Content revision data

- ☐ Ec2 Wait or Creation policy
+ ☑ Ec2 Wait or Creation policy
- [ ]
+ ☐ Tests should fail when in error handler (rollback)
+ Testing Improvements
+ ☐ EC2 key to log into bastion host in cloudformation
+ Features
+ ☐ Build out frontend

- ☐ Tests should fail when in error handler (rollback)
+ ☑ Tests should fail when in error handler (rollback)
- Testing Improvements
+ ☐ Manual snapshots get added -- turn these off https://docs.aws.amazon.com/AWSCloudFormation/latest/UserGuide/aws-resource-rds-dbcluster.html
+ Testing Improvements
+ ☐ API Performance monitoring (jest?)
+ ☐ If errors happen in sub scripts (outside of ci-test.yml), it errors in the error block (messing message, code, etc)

* * *

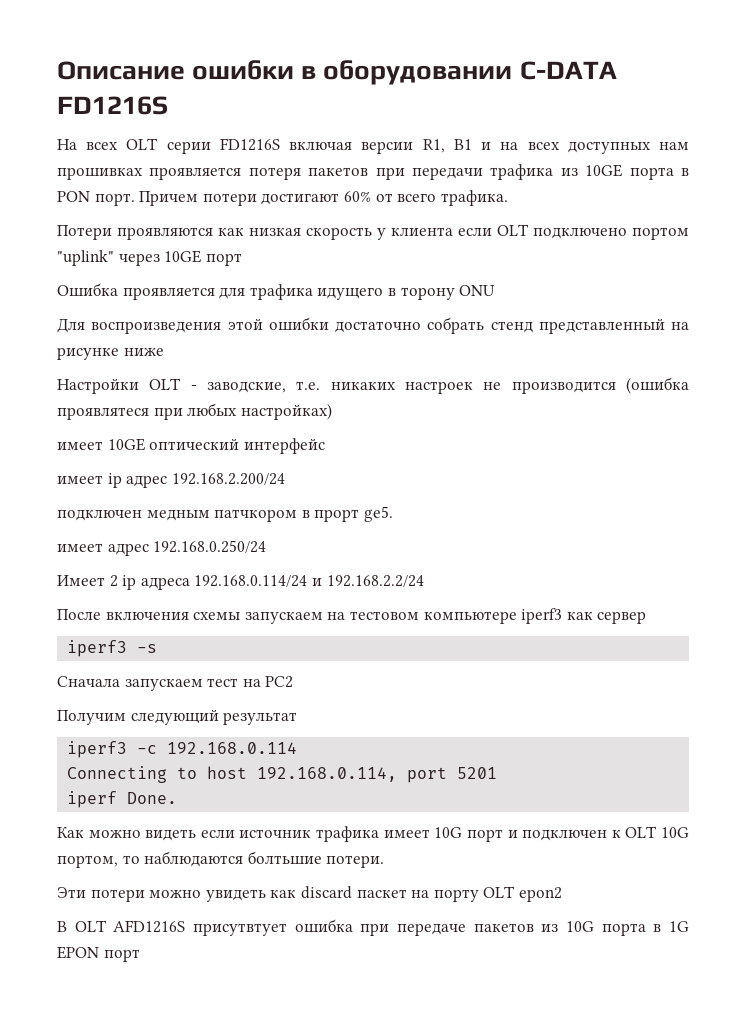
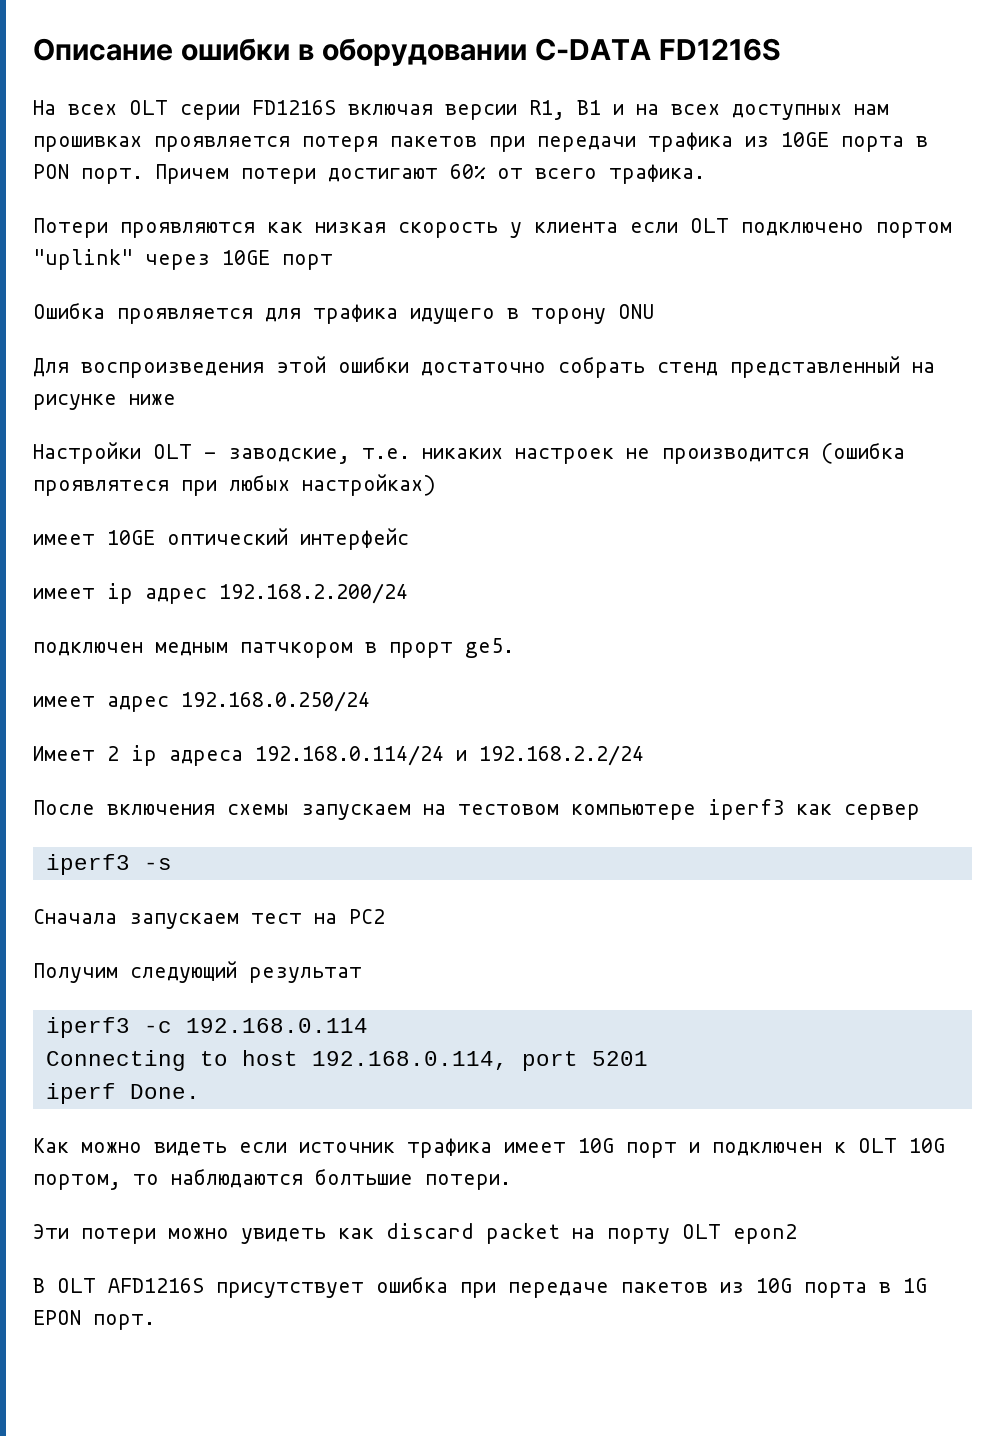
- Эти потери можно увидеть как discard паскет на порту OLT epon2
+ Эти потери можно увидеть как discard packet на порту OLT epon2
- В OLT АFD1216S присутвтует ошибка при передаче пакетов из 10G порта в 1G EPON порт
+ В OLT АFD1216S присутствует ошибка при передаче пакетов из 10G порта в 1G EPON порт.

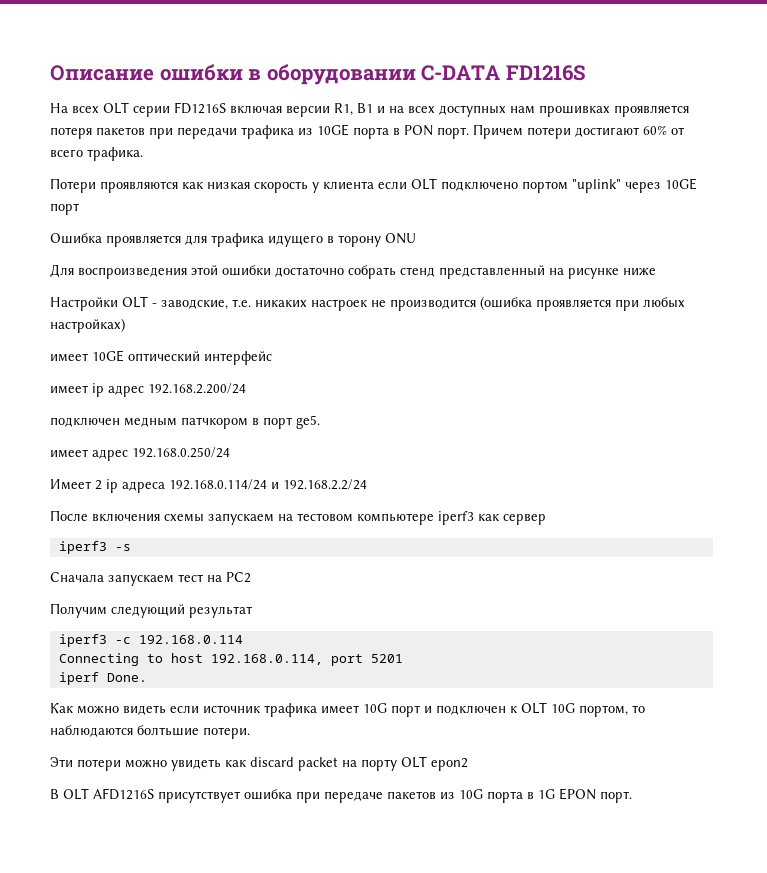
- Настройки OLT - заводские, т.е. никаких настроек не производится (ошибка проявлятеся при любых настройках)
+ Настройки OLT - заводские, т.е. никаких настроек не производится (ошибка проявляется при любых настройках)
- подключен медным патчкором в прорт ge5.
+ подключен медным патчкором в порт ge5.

▶ _Exercise details_:
Pick out the lines above containing the word "Creation", then copy them.

▶ _Result for this task_:
- ☐ Ec2 Wait or Creation policy
+ ☑ Ec2 Wait or Creation policy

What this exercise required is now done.